There are absolutely no swear words in Toy Story 3. This is something that probably should go without saying, if you’re even vaguely familiar with the Disney/Pixar approach to family entertainment. And yet, as I paused in my scrolling through a popular short video app, this was exactly the thought that skipped through my mind as I listened to the voice of Michael Keaton drop a clear-as-day F-bomb in his portrayal of Ken the doll, who was the midst of being tortured through fashion by none other than Barbie herself. (No comment on the apparent nature of wholesome family entertainment portrayed here.) But even more surprising than hearing the English language’s most famous no-no word was the transience of its presence. After reading in the comments that the line is actually “Oh Barbie!”, the illusion seemed to completely evaporate upon the video’s next playthrough, only to return on the next.
This and other examples of auditory illusions seem to make up a popular genre of internet content, where a messy sound signal can be perceived to be more than one thing. You might have encountered this in Yanny vs. Laurel or green needle vs. brainstorm or any of the hundreds of videos featuring a rainbow of different phrases displayed over a looping audio track. In each of these, perception of what is being said in the audio track seems to depend on which caption you pay attention to. The core phenomenon underlying each of these examples is the fact that speech perception is inherently multisensory. When we understand spoken language, we’re not just focusing on the audio of speech; we also take cues from our other senses, including what we see.
One of the most famous manifestations of the multisensory nature of speech processing is the McGurk effect, where perception of a word or syllable on an auditory track can be influenced by simultaneously playing a video of a person saying a different word or syllable. For example, when audio of a person saying “ba” is played at the same time as a silent video of someone saying “ga”, people will often report that they hear “ga” or even “da”—even though the actual sound is “ba”. In other words, a visual signal coming from watching a person pronounce a totally different sound changed the way that the auditory signal was perceived.

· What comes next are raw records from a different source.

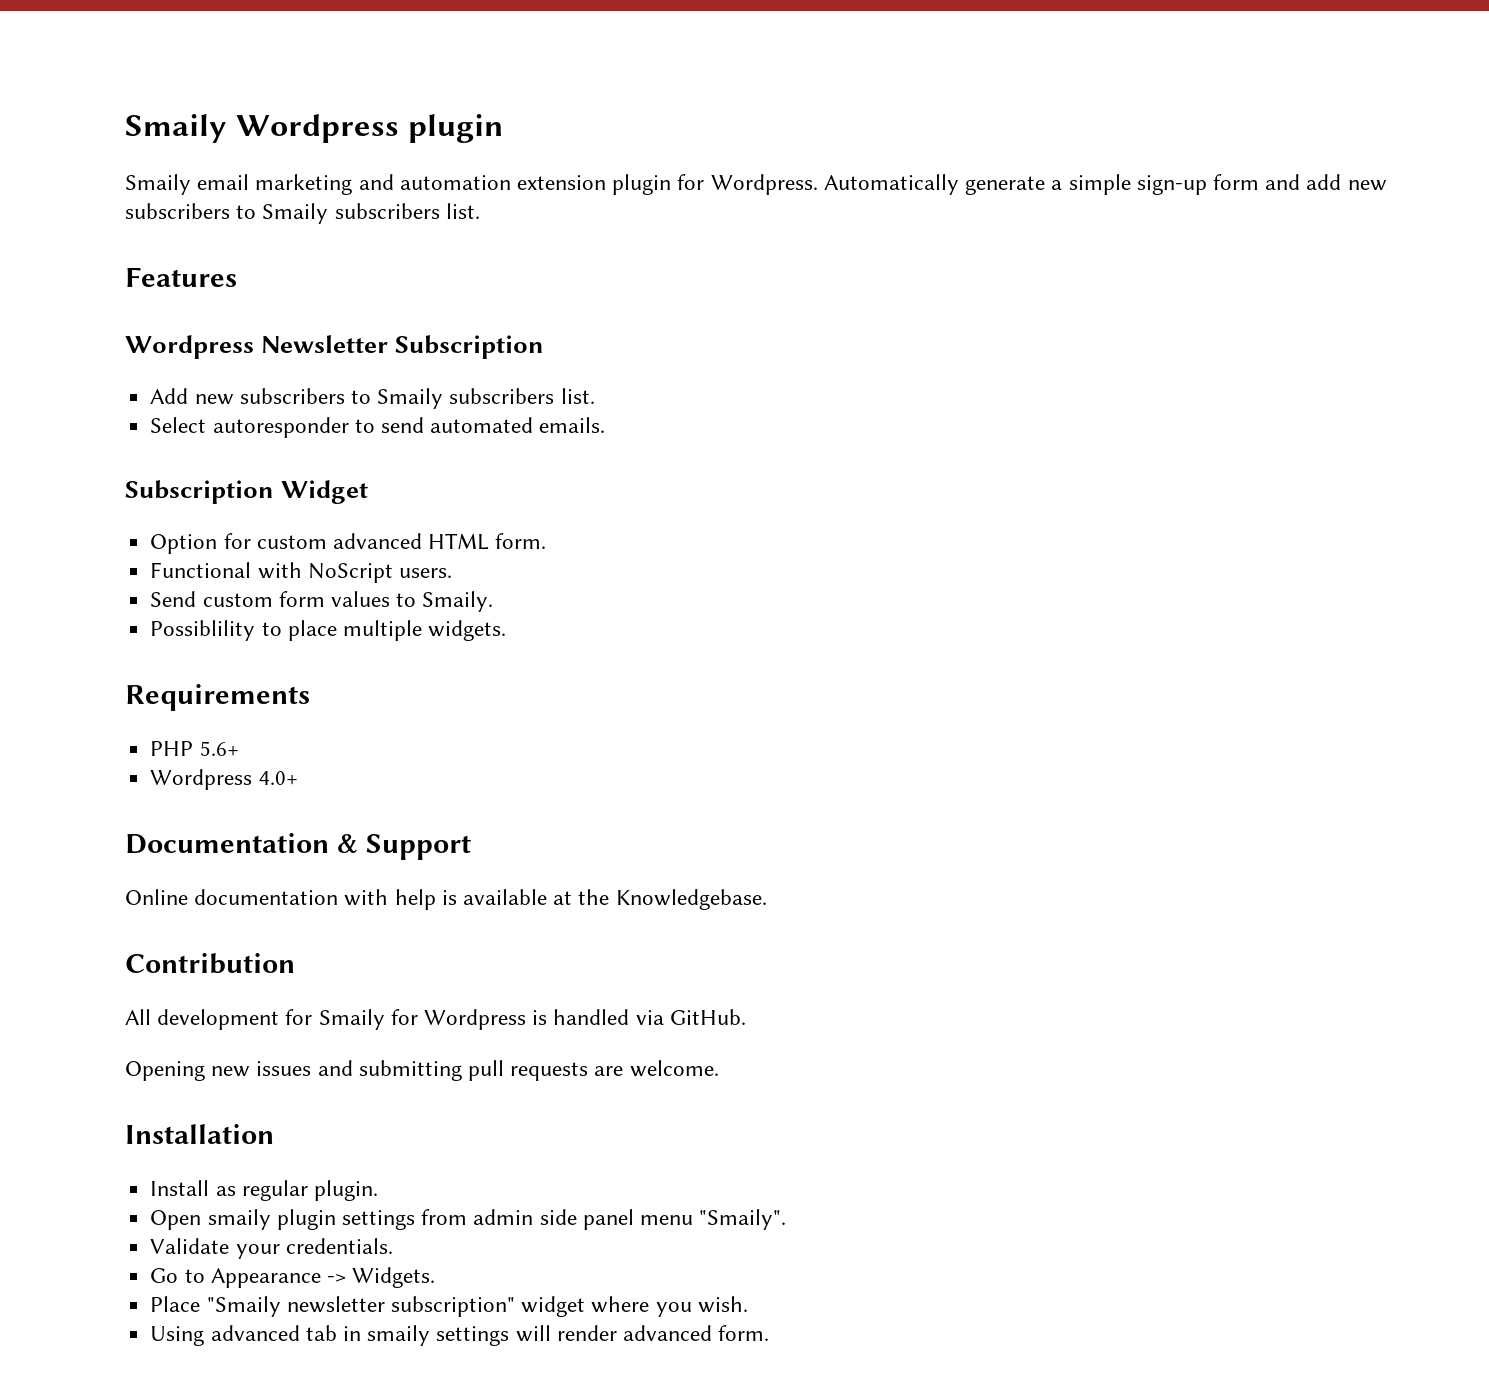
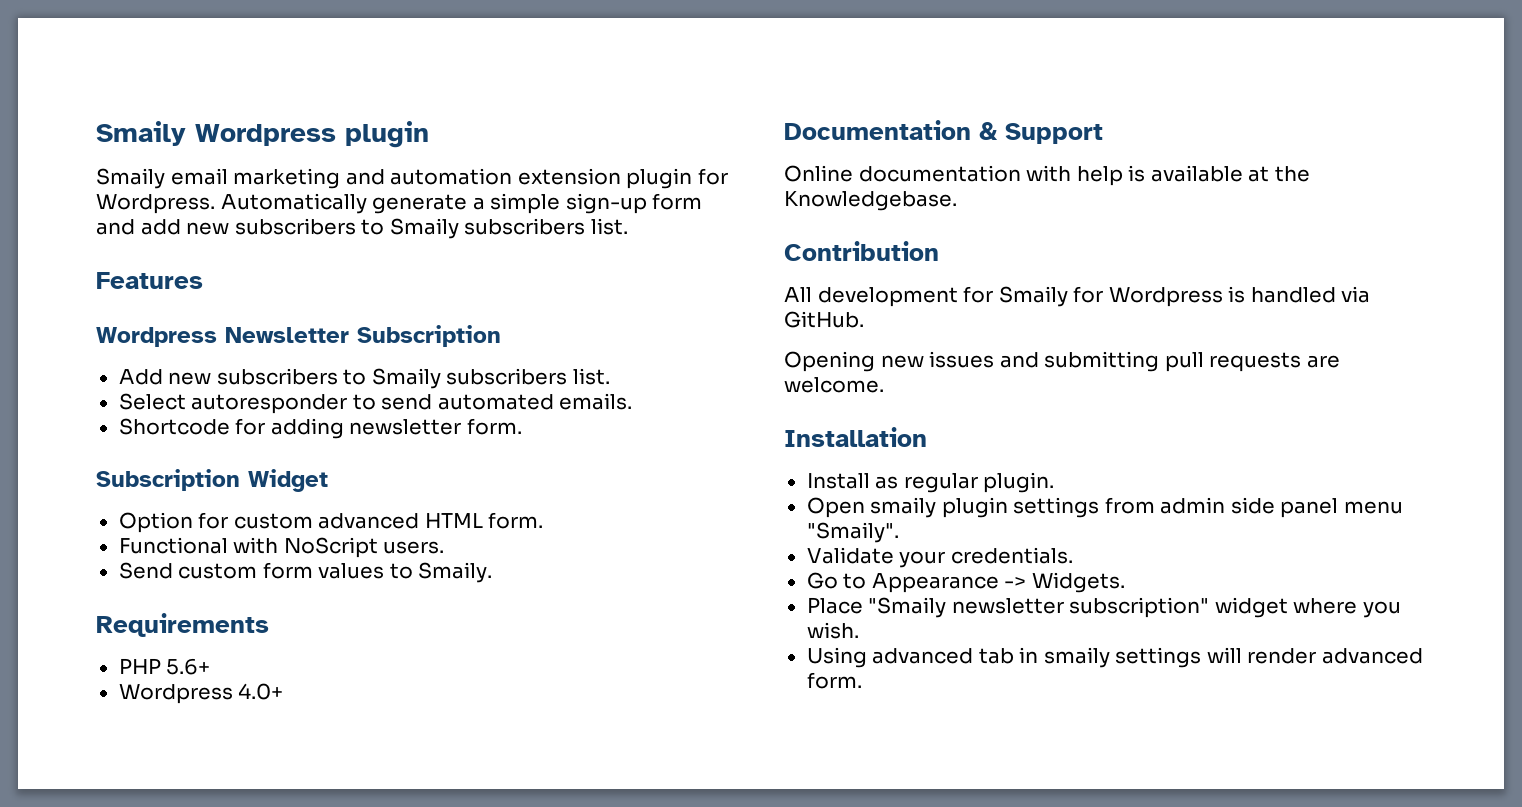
(606, 425) none -> [118,418,522,439] // Shortcode for adding newsletter form.
[150,620,507,641] // Possiblility to place multiple widgets. -> (493, 572) none

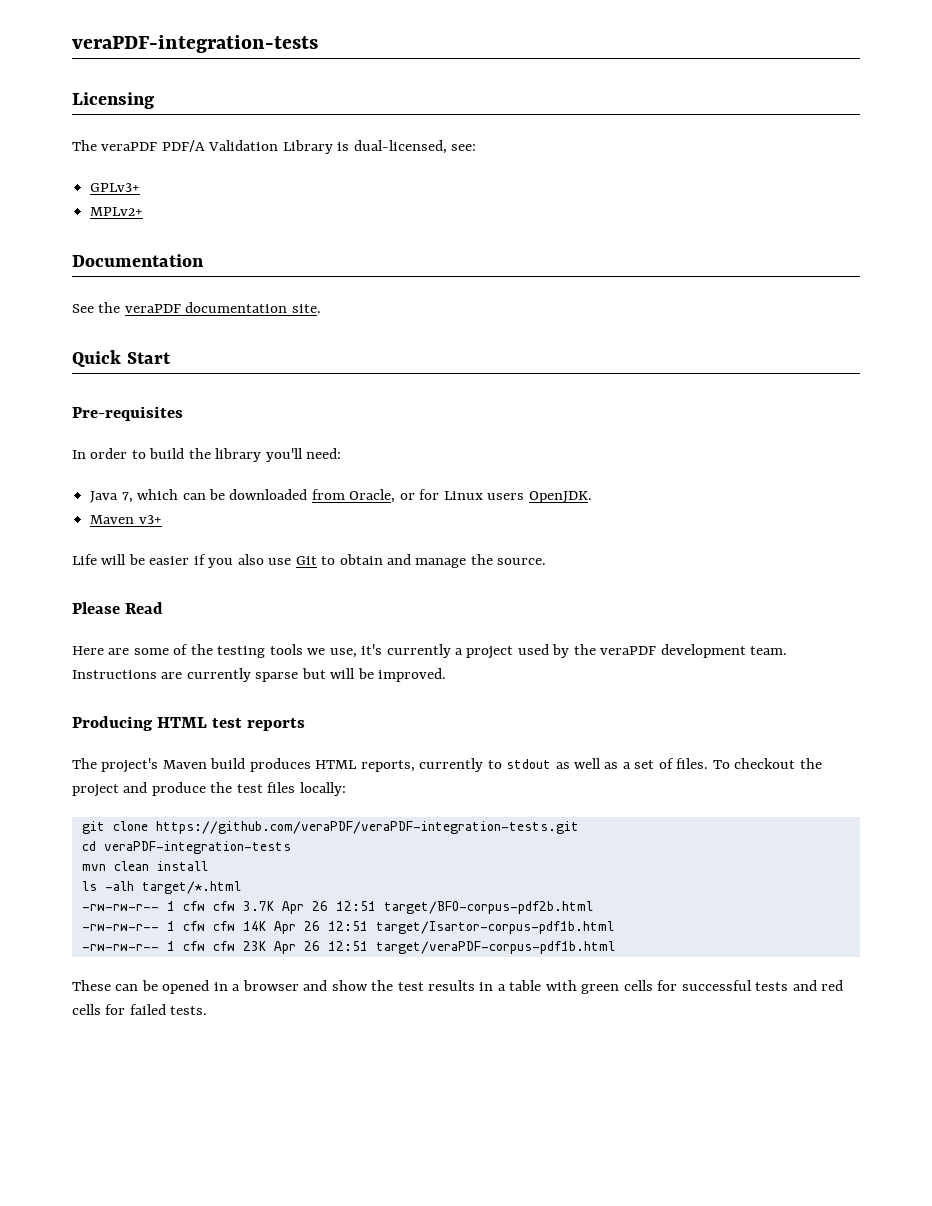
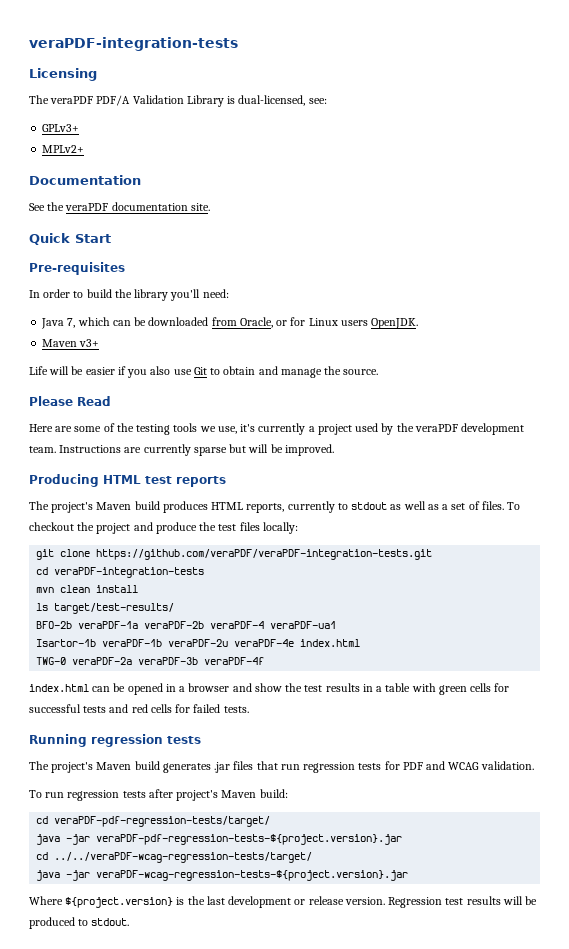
[104,881,241,894] [81,901,593,914] [81,921,614,934] [81,941,615,954] [72,980,111,991] -alh target/*.html // -rw-rw-r-- 1 cfw cfw 3.7K Apr 26 12:51 target/BFO-corpus-pdf2b.html // -rw-rw-r-- 1 cfw cfw 14K Apr 26 12:51 target/Isartor-corpus-pdf1b.html // -rw-rw-r-- 1 cfw cfw 23K Apr 26 12:51 target/veraPDF-corpus-pdf1b.html // These -> [54,603,175,614] [36,621,337,629] [36,639,361,647] [36,657,265,665] [29,684,89,692] target/test-results/ // BFO-2b veraPDF-1a veraPDF-2b veraPDF-4 veraPDF-ua1 // Isartor-1b veraPDF-1b veraPDF-2u veraPDF-4e index.html // TWG-0 veraPDF-2a veraPDF-3b veraPDF-4f // index.html
(208, 1010) none -> [29,734,201,747] [29,761,534,773] [29,789,288,801] [36,816,271,827] [36,834,403,845] [36,852,313,863] [36,870,409,881] [29,896,538,908] [29,917,130,929] // Running regression tests // The project's Maven build generates .jar files that run regression tests for PDF and WCAG validation. // To run regression tests after project's Maven build: // cd veraPDF-pdf-regression-tests/target/ // java -jar veraPDF-pdf-regression-tests-${project.version}.jar // cd ../../veraPDF-wcag-regression-tests/target/ // java -jar veraPDF-wcag-regression-tests-${project.version}.jar // Where ${project.version} is the last development or release version. Regression test results will be produced to stdout.

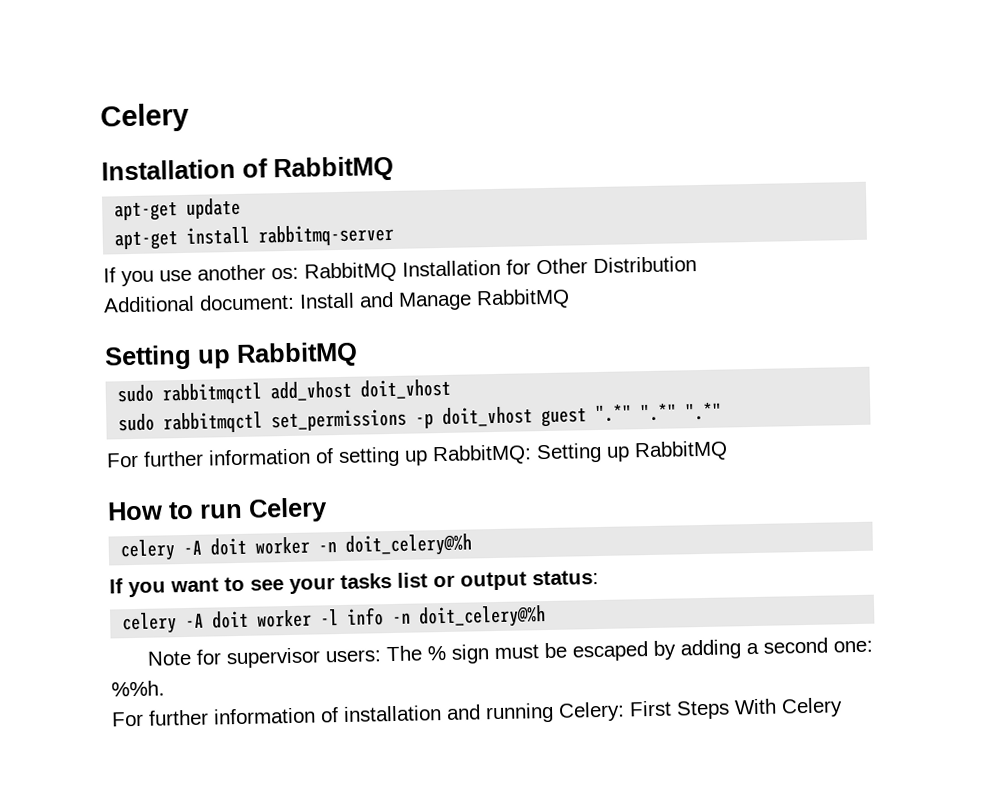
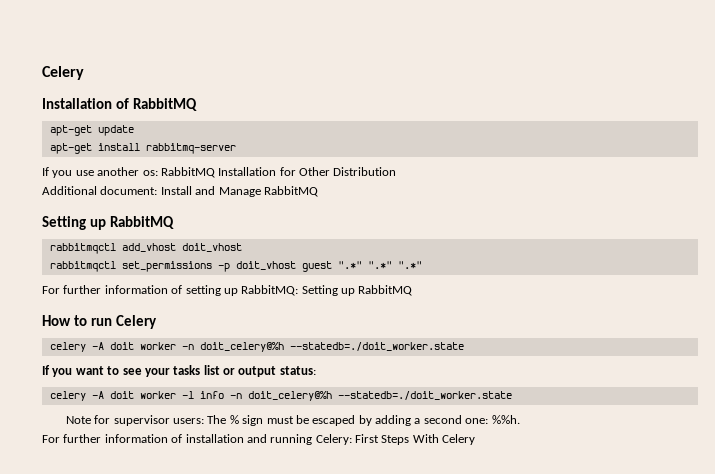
[117,384,155,403] sudo -> (174, 222) none
[118,413,156,432] sudo -> (242, 247) none
(473, 545) none -> [289,342,464,351] --statedb=./doit_worker.state
(547, 617) none -> [337,391,512,400] --statedb=./doit_worker.state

McGurk effects are a useful tool for cognitive psychologists studying how and when multisensory information comes together during speech perception. Traditionally, many of these studies use non-word syllables like “ba” and “va” to elicit McGurk effects, but as Josh Dorsi, Rachel Ostrand, and Lawrence D. Rosenblum (pictured below) have pointed out in their recent Attention, Perception, & Psychophysics paper, these non-word syllables don’t allow us to study these questions within lexical processing, where we identify what words are being spoken to us. Without the capacity to study multisensory processing of words, it becomes unclear whether individual words are first identified in different sensory streams before the streams come together, or whether it’s the streams that combine first before words are identified.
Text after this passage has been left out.